*** INFORMATION SUPPLIED ***

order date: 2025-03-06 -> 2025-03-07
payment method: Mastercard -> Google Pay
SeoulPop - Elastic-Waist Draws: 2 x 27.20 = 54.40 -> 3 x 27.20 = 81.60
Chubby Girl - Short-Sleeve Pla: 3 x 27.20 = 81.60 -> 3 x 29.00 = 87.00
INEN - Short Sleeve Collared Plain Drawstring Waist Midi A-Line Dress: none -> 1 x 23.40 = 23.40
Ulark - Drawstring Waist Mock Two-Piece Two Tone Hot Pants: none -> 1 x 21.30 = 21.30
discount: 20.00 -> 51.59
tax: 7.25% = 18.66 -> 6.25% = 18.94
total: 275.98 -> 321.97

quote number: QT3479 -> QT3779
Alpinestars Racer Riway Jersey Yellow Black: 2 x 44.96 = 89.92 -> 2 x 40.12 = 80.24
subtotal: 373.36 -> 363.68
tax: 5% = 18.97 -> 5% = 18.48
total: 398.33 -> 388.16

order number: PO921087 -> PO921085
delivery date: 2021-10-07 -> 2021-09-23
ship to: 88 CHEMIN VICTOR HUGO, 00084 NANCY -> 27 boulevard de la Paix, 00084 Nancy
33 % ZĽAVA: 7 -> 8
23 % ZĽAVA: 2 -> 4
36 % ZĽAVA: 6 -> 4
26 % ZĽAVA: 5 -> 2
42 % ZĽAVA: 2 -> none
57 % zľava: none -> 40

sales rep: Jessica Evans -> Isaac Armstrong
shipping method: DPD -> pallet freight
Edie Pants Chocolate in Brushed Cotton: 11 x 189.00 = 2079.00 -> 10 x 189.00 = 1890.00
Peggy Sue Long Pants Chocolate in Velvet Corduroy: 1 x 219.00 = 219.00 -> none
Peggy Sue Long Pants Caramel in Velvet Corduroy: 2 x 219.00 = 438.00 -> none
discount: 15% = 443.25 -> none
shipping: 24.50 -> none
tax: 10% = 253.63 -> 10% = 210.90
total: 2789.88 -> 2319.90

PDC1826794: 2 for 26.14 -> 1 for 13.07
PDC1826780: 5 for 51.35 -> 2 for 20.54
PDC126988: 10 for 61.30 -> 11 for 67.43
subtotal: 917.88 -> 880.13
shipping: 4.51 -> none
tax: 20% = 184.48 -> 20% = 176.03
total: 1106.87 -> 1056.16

*** End of INFORMATION SUPPLIED ***

TASK TO COMPLETE> Once more, write out all of the entries above exactly.

EXERCISE OUTPUT>
order date: 2025-03-06 -> 2025-03-07
payment method: Mastercard -> Google Pay
SeoulPop - Elastic-Waist Draws: 2 x 27.20 = 54.40 -> 3 x 27.20 = 81.60
Chubby Girl - Short-Sleeve Pla: 3 x 27.20 = 81.60 -> 3 x 29.00 = 87.00
INEN - Short Sleeve Collared Plain Drawstring Waist Midi A-Line Dress: none -> 1 x 23.40 = 23.40
Ulark - Drawstring Waist Mock Two-Piece Two Tone Hot Pants: none -> 1 x 21.30 = 21.30
discount: 20.00 -> 51.59
tax: 7.25% = 18.66 -> 6.25% = 18.94
total: 275.98 -> 321.97

quote number: QT3479 -> QT3779
Alpinestars Racer Riway Jersey Yellow Black: 2 x 44.96 = 89.92 -> 2 x 40.12 = 80.24
subtotal: 373.36 -> 363.68
tax: 5% = 18.97 -> 5% = 18.48
total: 398.33 -> 388.16

order number: PO921087 -> PO921085
delivery date: 2021-10-07 -> 2021-09-23
ship to: 88 CHEMIN VICTOR HUGO, 00084 NANCY -> 27 boulevard de la Paix, 00084 Nancy
33 % ZĽAVA: 7 -> 8
23 % ZĽAVA: 2 -> 4
36 % ZĽAVA: 6 -> 4
26 % ZĽAVA: 5 -> 2
42 % ZĽAVA: 2 -> none
57 % zľava: none -> 40

sales rep: Jessica Evans -> Isaac Armstrong
shipping method: DPD -> pallet freight
Edie Pants Chocolate in Brushed Cotton: 11 x 189.00 = 2079.00 -> 10 x 189.00 = 1890.00
Peggy Sue Long Pants Chocolate in Velvet Corduroy: 1 x 219.00 = 219.00 -> none
Peggy Sue Long Pants Caramel in Velvet Corduroy: 2 x 219.00 = 438.00 -> none
discount: 15% = 443.25 -> none
shipping: 24.50 -> none
tax: 10% = 253.63 -> 10% = 210.90
total: 2789.88 -> 2319.90

PDC1826794: 2 for 26.14 -> 1 for 13.07
PDC1826780: 5 for 51.35 -> 2 for 20.54
PDC126988: 10 for 61.30 -> 11 for 67.43
subtotal: 917.88 -> 880.13
shipping: 4.51 -> none
tax: 20% = 184.48 -> 20% = 176.03
total: 1106.87 -> 1056.16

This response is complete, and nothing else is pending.